Time for a new car. You want a sleek, fast, luxurious, environmentally friendly vehicle that has room for your friends. You’re a good person, so you want an emission-less vehicle to combat the ever-growing problem of global warming. An electric vehicle means you will never have to endure the bothersome process of smogging your car. You’re saving the world from global warming, right? Not quite.

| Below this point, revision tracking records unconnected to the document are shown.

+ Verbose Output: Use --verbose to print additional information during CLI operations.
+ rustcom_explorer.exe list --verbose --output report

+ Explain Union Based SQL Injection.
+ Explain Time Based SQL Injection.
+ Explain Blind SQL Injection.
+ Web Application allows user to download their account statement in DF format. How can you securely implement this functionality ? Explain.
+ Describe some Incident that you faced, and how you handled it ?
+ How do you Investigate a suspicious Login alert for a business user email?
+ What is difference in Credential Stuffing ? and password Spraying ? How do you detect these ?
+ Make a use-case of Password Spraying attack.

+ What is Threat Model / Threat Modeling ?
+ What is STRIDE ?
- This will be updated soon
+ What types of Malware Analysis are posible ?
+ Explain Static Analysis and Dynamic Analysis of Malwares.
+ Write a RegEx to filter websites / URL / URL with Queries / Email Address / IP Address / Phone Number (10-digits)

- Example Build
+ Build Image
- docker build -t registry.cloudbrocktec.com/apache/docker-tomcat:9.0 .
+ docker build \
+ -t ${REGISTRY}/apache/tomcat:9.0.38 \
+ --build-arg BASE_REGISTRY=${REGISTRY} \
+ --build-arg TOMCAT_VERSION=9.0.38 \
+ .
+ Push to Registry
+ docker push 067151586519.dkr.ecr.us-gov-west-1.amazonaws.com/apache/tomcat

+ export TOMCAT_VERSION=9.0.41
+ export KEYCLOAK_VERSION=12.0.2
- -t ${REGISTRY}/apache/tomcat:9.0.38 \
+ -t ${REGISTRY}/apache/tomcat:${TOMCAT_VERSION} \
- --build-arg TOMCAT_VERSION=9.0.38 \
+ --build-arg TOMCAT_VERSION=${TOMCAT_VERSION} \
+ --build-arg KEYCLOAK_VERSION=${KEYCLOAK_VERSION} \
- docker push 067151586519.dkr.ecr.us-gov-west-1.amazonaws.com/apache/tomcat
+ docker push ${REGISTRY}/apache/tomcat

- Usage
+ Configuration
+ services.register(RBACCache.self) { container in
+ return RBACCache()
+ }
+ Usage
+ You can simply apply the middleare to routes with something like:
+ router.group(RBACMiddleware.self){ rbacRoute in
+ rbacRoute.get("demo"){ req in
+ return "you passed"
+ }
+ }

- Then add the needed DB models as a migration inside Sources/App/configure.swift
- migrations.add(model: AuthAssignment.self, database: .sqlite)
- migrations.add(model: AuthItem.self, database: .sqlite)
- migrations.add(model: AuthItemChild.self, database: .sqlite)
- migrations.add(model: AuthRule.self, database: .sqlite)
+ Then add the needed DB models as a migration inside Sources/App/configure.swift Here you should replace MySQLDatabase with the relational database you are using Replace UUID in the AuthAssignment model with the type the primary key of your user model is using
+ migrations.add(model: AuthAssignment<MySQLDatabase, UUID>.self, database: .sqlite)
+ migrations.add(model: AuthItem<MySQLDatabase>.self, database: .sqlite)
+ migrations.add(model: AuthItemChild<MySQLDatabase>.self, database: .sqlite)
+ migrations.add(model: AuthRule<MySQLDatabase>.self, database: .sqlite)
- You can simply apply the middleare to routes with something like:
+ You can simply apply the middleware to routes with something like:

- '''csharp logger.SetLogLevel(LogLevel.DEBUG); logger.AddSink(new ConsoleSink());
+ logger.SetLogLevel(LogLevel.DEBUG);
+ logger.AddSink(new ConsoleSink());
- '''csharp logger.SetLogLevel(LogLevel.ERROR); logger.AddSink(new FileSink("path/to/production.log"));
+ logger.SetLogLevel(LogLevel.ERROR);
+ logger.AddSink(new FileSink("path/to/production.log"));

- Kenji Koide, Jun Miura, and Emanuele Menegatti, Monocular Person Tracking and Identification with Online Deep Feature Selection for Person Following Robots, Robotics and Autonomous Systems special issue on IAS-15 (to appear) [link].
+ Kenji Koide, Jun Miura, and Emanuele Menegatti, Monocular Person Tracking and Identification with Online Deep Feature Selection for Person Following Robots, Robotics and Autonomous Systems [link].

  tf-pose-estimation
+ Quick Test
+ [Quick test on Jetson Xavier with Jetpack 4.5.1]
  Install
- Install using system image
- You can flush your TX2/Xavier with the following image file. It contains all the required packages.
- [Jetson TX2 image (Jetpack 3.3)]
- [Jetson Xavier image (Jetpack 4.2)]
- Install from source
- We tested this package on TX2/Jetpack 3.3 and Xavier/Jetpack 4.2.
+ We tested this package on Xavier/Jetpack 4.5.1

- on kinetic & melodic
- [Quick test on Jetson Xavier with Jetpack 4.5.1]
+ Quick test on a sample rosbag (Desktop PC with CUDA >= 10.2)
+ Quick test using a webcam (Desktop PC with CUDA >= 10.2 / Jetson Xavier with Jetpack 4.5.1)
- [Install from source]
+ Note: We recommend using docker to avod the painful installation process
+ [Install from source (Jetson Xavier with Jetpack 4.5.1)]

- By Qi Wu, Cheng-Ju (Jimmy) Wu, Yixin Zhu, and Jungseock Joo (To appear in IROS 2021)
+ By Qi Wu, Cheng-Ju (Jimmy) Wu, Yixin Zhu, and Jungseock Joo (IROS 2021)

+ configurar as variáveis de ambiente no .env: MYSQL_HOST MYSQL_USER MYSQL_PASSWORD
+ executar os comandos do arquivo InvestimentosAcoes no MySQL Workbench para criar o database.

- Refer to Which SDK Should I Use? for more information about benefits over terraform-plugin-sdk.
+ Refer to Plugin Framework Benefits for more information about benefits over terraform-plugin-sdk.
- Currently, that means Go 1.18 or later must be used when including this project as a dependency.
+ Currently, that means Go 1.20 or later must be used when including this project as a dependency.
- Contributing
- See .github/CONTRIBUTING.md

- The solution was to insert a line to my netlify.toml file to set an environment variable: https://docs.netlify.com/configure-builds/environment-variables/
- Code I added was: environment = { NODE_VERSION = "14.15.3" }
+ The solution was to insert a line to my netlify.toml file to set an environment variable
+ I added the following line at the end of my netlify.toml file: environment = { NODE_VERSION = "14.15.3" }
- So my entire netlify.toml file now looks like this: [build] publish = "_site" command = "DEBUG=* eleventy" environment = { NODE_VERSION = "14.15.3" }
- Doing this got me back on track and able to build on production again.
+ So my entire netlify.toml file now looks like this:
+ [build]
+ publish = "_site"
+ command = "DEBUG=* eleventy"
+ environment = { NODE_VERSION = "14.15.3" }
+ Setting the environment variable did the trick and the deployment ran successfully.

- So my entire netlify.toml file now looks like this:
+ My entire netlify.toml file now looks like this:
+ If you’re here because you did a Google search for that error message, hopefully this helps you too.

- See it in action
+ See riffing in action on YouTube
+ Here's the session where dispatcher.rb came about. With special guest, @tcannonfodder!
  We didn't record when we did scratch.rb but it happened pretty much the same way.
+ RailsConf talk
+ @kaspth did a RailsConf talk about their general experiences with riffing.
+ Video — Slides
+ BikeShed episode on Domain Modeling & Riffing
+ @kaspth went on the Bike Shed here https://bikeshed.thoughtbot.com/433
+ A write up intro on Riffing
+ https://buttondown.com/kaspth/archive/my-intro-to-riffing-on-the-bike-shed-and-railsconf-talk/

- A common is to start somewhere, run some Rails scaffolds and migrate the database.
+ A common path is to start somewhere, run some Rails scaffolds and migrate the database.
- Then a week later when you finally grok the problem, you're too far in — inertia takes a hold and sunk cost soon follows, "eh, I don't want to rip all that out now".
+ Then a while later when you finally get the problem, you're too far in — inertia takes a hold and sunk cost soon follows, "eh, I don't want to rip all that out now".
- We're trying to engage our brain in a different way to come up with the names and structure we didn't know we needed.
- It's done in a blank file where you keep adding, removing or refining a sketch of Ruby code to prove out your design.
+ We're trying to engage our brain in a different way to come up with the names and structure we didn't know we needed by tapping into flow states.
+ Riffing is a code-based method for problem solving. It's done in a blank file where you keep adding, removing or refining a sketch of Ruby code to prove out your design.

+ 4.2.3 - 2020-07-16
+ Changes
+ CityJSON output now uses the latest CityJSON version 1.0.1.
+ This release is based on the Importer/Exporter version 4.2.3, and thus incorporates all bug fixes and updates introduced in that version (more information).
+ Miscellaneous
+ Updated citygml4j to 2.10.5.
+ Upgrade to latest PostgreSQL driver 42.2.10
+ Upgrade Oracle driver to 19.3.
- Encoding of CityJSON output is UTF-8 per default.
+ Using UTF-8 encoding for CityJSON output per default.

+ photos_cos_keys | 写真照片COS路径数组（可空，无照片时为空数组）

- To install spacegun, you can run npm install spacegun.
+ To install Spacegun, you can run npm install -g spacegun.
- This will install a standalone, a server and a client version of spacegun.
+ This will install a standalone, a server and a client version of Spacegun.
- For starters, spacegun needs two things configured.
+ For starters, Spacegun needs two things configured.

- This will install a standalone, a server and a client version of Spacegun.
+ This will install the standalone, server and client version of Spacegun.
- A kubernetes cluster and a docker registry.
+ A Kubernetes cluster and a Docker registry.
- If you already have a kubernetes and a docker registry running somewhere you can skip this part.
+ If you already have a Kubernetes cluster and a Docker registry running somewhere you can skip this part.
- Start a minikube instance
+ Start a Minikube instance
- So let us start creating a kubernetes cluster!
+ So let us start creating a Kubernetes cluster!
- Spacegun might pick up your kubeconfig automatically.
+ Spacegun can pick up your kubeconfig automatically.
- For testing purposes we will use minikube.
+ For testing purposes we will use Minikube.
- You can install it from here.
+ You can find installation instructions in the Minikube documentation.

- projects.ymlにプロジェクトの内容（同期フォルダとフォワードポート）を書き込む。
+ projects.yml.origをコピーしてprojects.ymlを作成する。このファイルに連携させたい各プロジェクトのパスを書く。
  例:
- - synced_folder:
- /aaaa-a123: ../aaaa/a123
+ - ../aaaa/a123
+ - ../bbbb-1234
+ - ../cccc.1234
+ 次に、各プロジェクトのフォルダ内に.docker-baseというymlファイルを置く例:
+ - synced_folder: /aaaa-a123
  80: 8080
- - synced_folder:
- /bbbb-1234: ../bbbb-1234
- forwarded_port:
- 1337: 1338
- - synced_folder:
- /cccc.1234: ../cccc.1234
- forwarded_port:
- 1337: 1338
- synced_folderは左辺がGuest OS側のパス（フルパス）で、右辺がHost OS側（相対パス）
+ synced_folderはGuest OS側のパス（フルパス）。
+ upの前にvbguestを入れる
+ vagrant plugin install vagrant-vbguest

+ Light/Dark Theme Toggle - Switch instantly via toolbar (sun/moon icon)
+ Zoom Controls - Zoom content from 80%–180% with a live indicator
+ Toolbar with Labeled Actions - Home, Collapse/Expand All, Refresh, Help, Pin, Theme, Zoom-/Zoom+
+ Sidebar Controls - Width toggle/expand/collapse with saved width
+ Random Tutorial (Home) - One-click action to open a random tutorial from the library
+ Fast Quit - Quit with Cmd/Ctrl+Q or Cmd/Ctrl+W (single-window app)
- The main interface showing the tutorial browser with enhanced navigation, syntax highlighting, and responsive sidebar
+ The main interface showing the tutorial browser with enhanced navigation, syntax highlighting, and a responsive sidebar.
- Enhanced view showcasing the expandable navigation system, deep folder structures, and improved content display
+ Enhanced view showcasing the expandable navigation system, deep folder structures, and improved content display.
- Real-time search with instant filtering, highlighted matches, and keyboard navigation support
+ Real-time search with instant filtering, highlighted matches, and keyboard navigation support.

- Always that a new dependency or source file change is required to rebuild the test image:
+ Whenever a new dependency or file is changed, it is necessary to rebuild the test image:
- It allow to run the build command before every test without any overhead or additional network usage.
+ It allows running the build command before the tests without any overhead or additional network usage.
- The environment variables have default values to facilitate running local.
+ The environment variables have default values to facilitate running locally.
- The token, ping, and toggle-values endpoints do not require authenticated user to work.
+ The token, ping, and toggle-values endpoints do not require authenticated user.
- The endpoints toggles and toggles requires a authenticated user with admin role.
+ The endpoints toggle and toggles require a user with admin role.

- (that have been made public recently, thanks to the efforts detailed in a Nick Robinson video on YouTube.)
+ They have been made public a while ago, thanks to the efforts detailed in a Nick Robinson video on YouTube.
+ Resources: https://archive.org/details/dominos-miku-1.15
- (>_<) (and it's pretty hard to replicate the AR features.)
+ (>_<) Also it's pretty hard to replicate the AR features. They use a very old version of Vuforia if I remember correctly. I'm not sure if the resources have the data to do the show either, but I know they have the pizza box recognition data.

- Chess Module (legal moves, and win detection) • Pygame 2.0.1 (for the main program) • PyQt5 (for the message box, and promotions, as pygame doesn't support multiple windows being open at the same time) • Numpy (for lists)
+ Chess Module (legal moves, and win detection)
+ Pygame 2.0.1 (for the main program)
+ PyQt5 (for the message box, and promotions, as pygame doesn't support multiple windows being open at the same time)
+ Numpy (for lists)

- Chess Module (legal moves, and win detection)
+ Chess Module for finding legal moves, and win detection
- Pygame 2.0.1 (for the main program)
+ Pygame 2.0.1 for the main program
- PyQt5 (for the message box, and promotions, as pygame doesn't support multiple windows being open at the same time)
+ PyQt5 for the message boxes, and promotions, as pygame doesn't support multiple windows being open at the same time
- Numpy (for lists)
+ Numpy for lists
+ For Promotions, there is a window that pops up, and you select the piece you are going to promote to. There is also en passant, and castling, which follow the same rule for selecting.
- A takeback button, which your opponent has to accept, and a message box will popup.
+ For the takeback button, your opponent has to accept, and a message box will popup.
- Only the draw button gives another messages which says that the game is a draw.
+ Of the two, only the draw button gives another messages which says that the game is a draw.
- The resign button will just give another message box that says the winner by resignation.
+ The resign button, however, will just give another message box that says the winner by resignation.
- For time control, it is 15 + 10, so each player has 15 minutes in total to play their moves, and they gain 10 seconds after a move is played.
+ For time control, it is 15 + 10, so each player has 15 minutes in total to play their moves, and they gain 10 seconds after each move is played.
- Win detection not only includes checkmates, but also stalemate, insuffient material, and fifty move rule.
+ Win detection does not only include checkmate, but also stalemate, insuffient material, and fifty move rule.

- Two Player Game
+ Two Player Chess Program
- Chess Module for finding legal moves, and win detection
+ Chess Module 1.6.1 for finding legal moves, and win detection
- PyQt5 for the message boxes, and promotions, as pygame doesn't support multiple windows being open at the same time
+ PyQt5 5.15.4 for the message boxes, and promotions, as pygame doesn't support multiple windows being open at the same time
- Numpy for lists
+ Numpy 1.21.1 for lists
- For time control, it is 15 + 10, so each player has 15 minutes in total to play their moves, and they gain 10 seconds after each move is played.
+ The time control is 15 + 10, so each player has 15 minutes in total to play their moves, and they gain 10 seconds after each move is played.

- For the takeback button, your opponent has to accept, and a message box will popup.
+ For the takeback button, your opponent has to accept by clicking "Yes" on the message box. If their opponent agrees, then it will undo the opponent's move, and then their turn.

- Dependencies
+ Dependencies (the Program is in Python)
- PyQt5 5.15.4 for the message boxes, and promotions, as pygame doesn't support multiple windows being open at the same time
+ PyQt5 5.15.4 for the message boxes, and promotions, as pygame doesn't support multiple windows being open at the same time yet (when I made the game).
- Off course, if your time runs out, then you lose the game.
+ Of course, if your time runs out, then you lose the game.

Buying a brand new Nissan Leaf, practical Toyota Prius, or shiny Tesla Model S doesn’t necessarily mean you are saving the environment — or even improving air quality. The real burden of maintaining clean air falls in the hands of your local energy supplier. An electric car is only as clean as the power plant that provides its electricity. With coal as a predominant fuel for power plants in West Virginia, Illinois, Wyoming, Ohio, and North Dakota, electric vehicle owners are doing more damage to the earth than drivers who own cars powered with traditional gasoline. In a study done by the National Academy of Sciences, electric vehicles powered from coal plants cause 3.6 times more global soot and smog deaths per year than gasoline due to air pollution caused by generating the electricity.

39% of electricity generated in the United States is from coal-fired power plants, according to the Department of Energy.

In the United States, if the power supply comes from natural gas, the all-electric car produces half as many air pollution health problems as gas-powered cars do. And if the power comes from wind, water or wave energy, it produces about one-quarter of the air pollution deaths.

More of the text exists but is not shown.